Le 6 mai dernier, le Président de la République a annoncé la prolongation des droits des intermittents du spectacle jusqu'au mois d'août 2021. Dans la Vienne, cette annonce d'une « année blanche » a rassuré. Mais elle pose aussi beaucoup de questions.

Steve Henot

Le7.info

La Vienne s'apprête à vivre un été -voire plus- sans manifestation culturelle. Arts de rue, musique, théâtre... La crise sanitaire a entraîné des annulations en pagaille, qui ont mis subitement à l'arrêt près de 1 200 intermittents du spectacle dans le département. Pour la compagnie de théâtre Mash Up production, ce sont deux représentations de Zaï Zaï Zaï Zaï qui n 'auront pas lieu. « C'est un manque de visibilité pour nous, déplore Angélique Orvain, la metteuse en scène. Et des salles qui devaient nous prendre nos deux spectacles n'en prendront finalement qu'un seul. »

Jean-Olivier Mercier s'apprêtait, lui, à partir pour une tournée de seize dates en Italie. « C'est assez lourd en pertes, plus de 120 heures d'intermittence qui sautent », regrette le directeur artistique de la compagnie Plein Vent. Difficile dans ces conditions d'effectuer les 507 heures annuelles ouvrant droit au chômage. Certaines structures ont proposé au public de ne pas se faire rembourser ses places, afin de pouvoir rémunérer les artistes. Parfois, elles ont honoré le versement des cachets sur leurs fonds propres, comme Ars Nova, qui recourt à plus de 25 intermittents. « Toutes n'ont pas aussi bien joué le jeu », fait remarquer Eric Lamberger, clarinettiste et délégué des musiciens de l'ensemble.

La crainte d'un « effet d'annonce »

Devant l'inquiétude grandissante d'artistes, d'associations et de représentants syndicaux dans toute la France, Emmanuel Macron s'est engagé le 6 mai à ce que les droits des intermittents « soient prolongés d’une année » au-delà des six mois où leur activité aura été « impossible ou très dégradée », c'est-à-dire « jusqu’à fin août 2021 ». Dans la Vienne, cette mesure a été accueillie avec soulagement. « Nous maintenir au chômage, c'est un moindre mal », convient Richard Puaud, le bassiste du Celtic Social Club. « En soi, ça répond à une attente très forte du secteur, c'est une annonce positive », ajoute Benoît Sitzia, le directeur adjoint de l'ensemble Ars Nova.

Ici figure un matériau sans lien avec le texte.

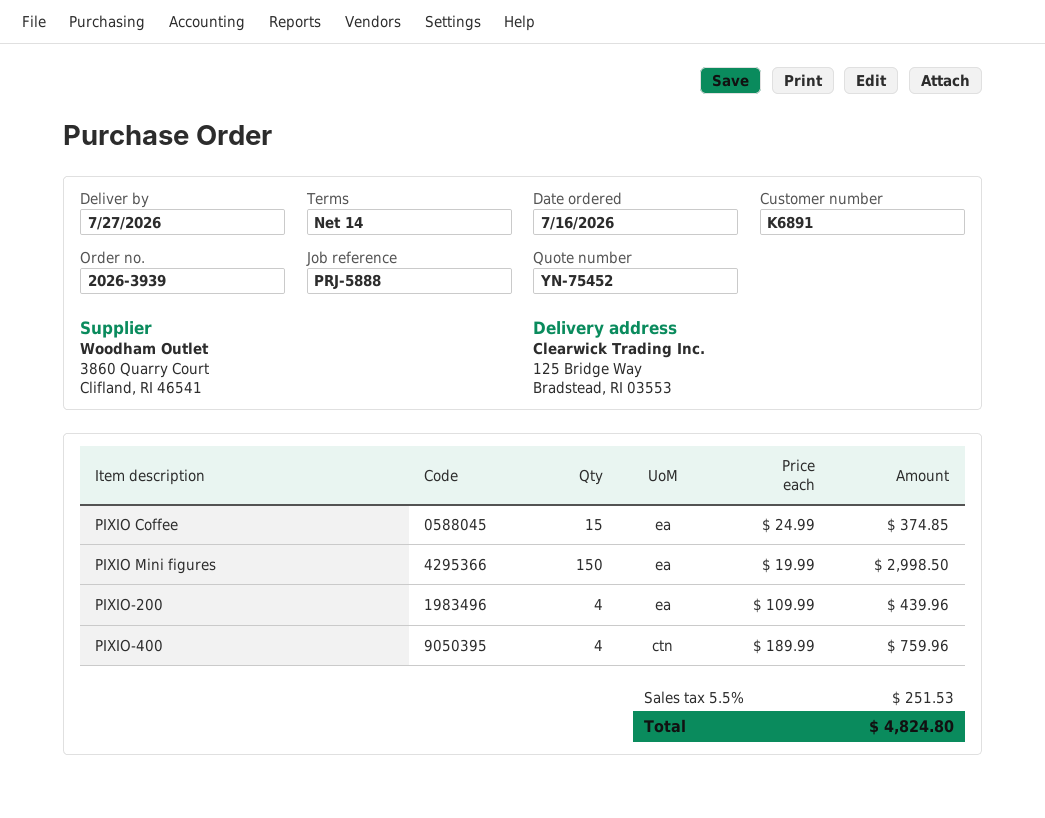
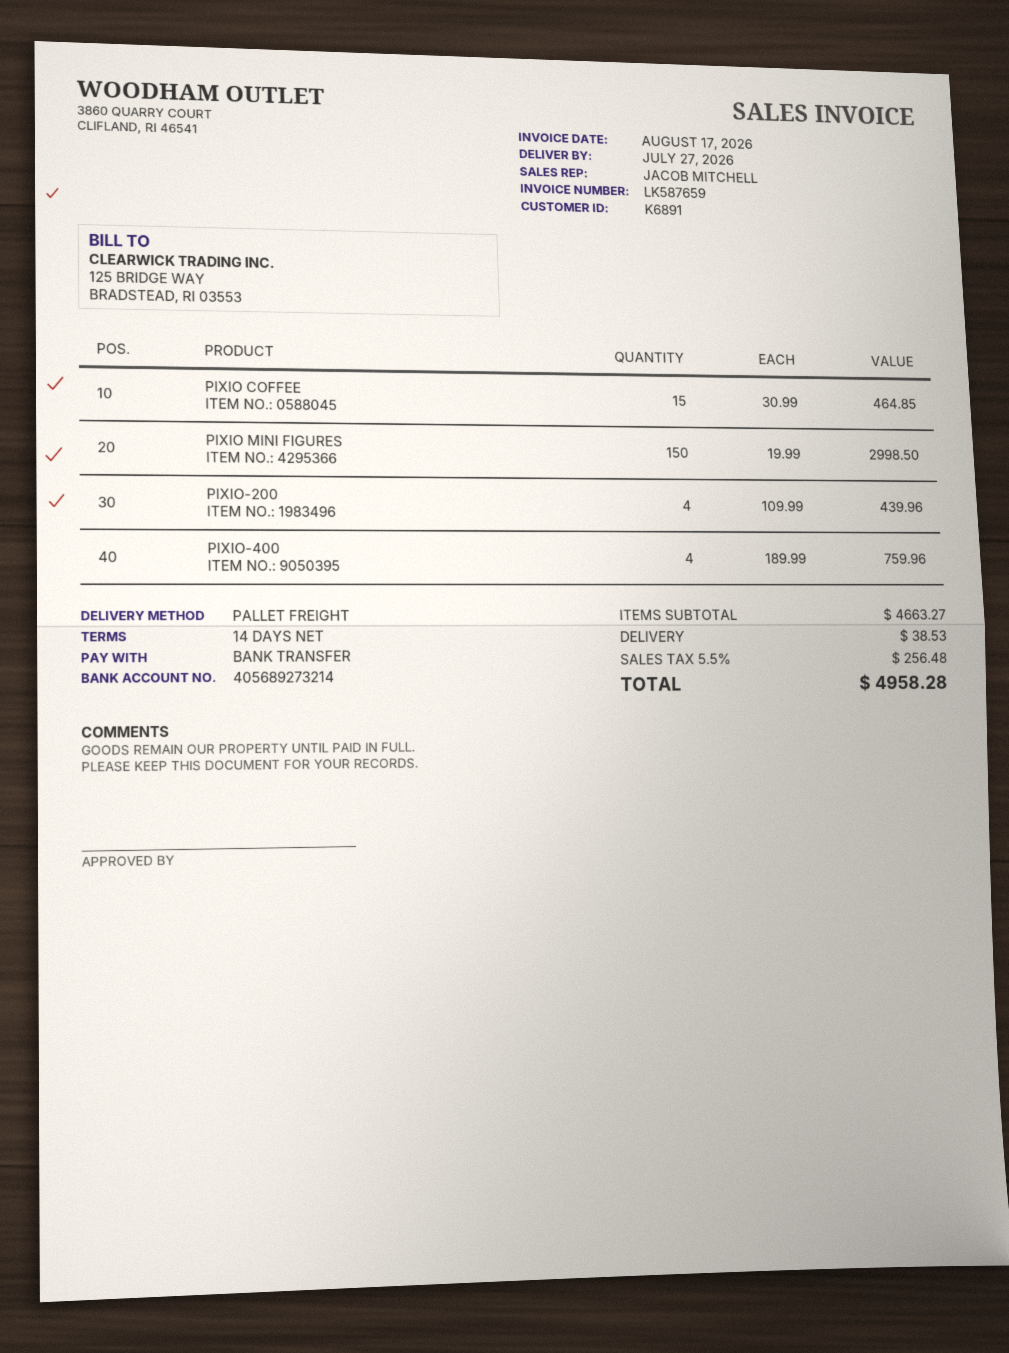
PIXIO Coffee: 15 x 24.99 = 374.85 -> 15 x 30.99 = 464.85
shipping: none -> 38.53
tax: 5.5% = 251.53 -> 5.5% = 256.48
total: 4824.80 -> 4958.28

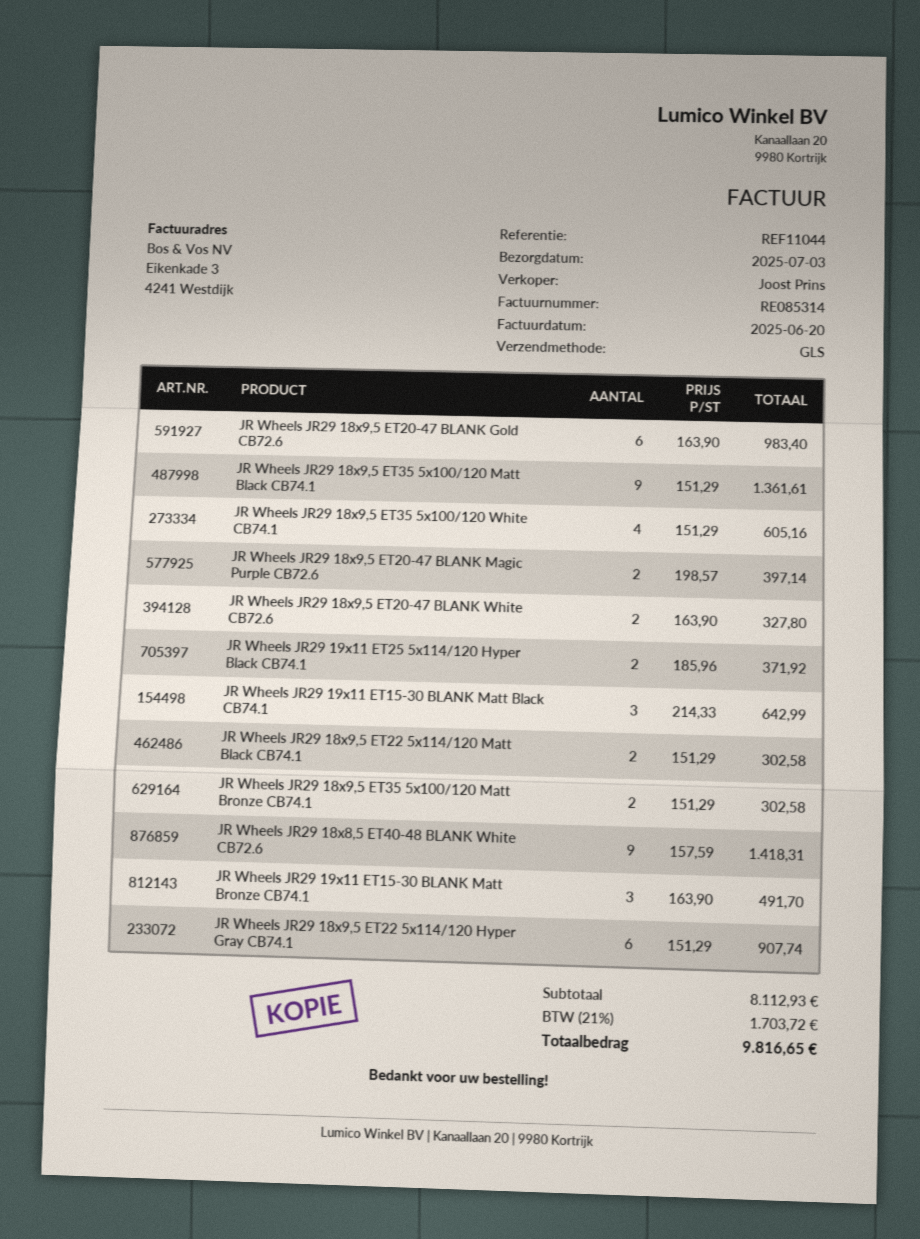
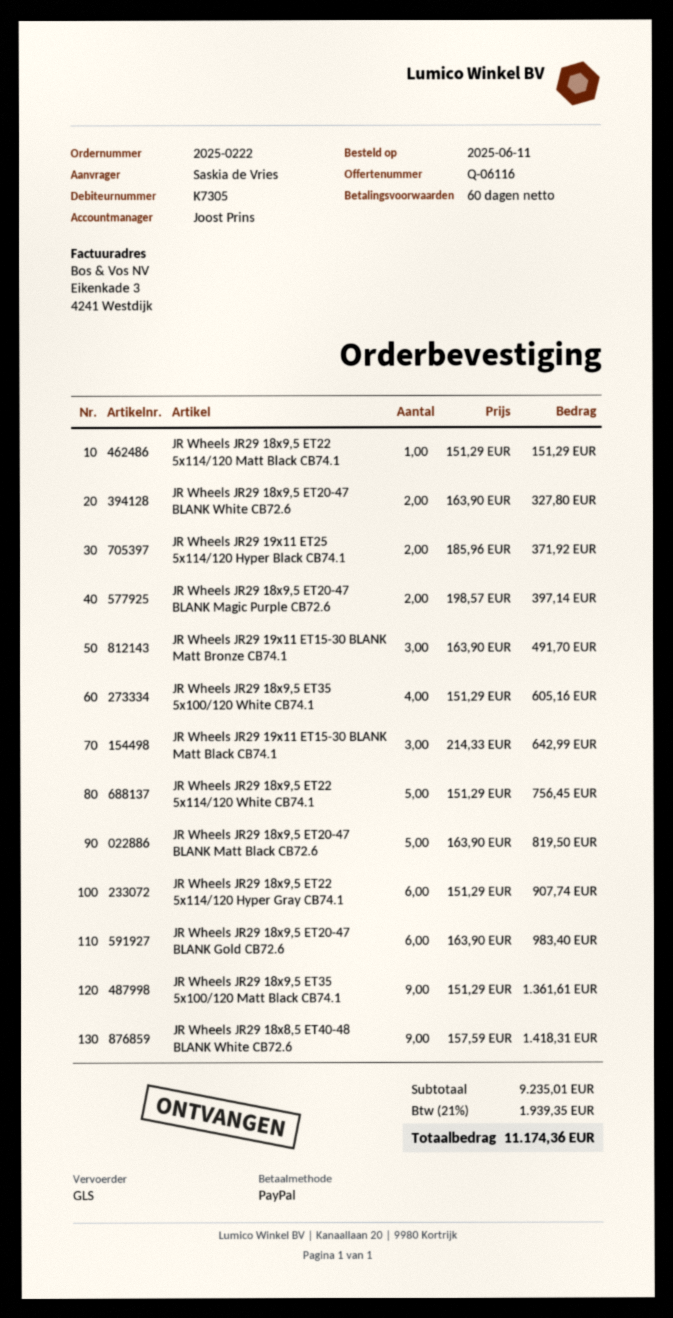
JR Wheels JR29 18x9,5 ET22 5x114/120 Matt Black CB74.1: 2 x 151.29 = 302.58 -> 1 x 151.29 = 151.29
JR Wheels JR29 18x9,5 ET35 5x100/120 Matt Bronze CB74.1: 2 x 151.29 = 302.58 -> none
JR Wheels JR29 18x9,5 ET22 5x114/120 White CB74.1: none -> 5 x 151.29 = 756.45
JR Wheels JR29 18x9,5 ET20-47 BLANK Matt Black CB72.6: none -> 5 x 163.90 = 819.50
subtotal: 8112.93 -> 9235.01
tax: 21% = 1703.72 -> 21% = 1939.35
total: 9816.65 -> 11174.36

Mais la prudence reste toutefois de mise. « J'ai la crainte d'un effet d'annonce, nuance Jean-Olivier Mercier. Une dizaine de jours sont passés et on n'en sait pas plus sur les modalités. » D'un métier à l'autre, d'un secteur à l'autre, les réalités restent diverses. Pour certains (ingénieurs son, tourneurs, etc.), l'essentiel de l'activité se fait entre le printemps et le début de l'automne. Et selon les situations, beaucoup aimeraient voir leurs droits aux chômage reconduits jusqu'à un an après la reprise d'une activité normale. Or sur ce point, aucune garantie n'a été donnée, alors même que certaines salles de spectacle craignent, elles, de ne pouvoir rouvrir avant... janvier 2021.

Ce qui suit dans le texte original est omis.